Meteorological history
- Formed: March 2, 2012, 2:50 p.m. EST (UTC−05:00)
- Dissipated: March 2, 2012, 3:39 p.m. EST (UTC−05:00)
- Duration: 49 minutes

EF4 tornado
- on the Enhanced Fujita scale
- Max width: 800 yards (0.45 mi; 0.73 km)
- Path length: 46.60 miles (75.00 km)
- Highest winds: 175 mph (282 km/h)

Overall effects
- Fatalities: 11–15 Fatality estimates: 11 - Per the National Weather Service ; 14 – Per WLKY ; "At least 15" – Per CBS News ;
- Injuries: Unknown, likely many
- Damage: $58.575 million (2012 USD)
- Areas affected: Fredericksburg, New Pekin, Henryville, Marysville, located in the state of Indiana
- Part of the Tornado outbreak of March 2–3, 2012 and Tornadoes of 2012

= 2012 Henryville tornado =

2012 tornado in Indiana and Kentucky, US

In the afternoon hours of March 2, 2012, a deadly and destructive tornado moved through several communities in the states of Indiana and Kentucky, killing at least 11 people.

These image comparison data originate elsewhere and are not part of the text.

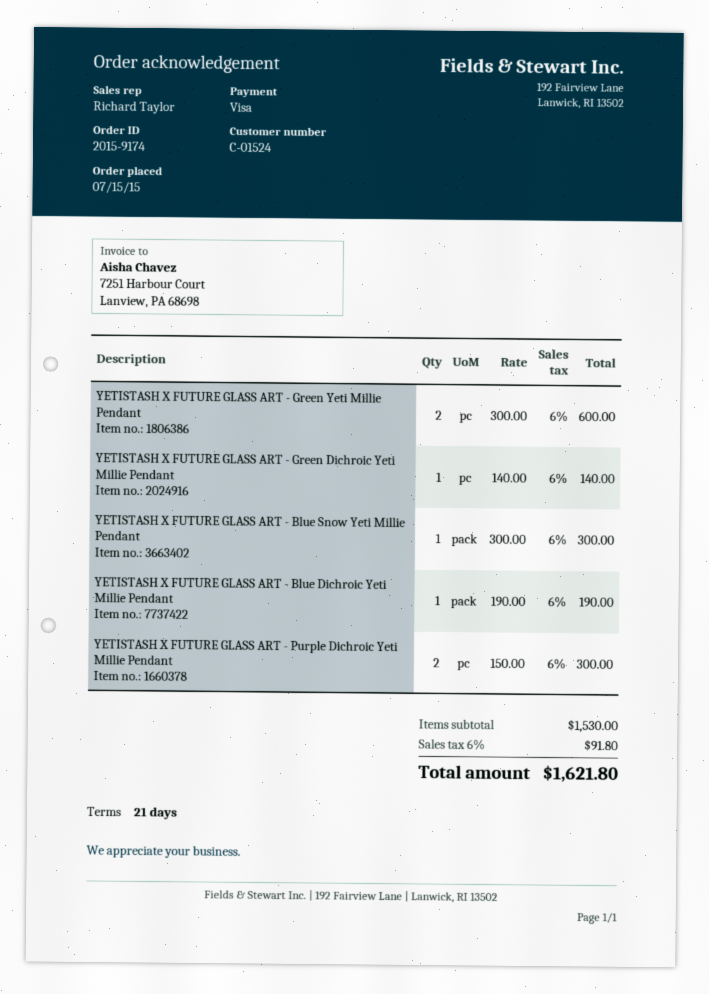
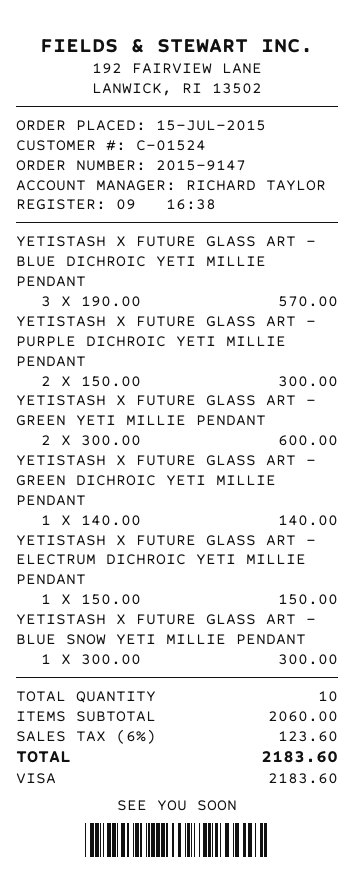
order number: 2015-9174 -> 2015-9147
YETISTASH X FUTURE GLASS ART - Blue Dichroic Yeti Millie Pendant: 1 x 190.00 = 190.00 -> 3 x 190.00 = 570.00
YETISTASH X FUTURE GLASS ART - ELECTRUM DICHROIC YETI MILLIE PENDANT: none -> 1 x 150.00 = 150.00
subtotal: 1530.00 -> 2060.00
tax: 6% = 91.80 -> 6% = 123.60
total: 1621.80 -> 2183.60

The tornado was part of a larger severe weather outbreak in March 2012; the tornado was the deadliest of the outbreak. The tornado devastated the towns of New Pekin, Marysville and Henryville, Indiana, leaving damages totaling in excess of $58 million (2012 USD) in its wake. The National Weather Service determined that the tornado had peak wind speeds of 175 mph, garnering it an EF4 rating on the Enhanced Fujita scale. The EF4 rating of the tornado was something that was brought into question in a National Weather Service publication in 2022, which noted the possibility of potential EF5 damage.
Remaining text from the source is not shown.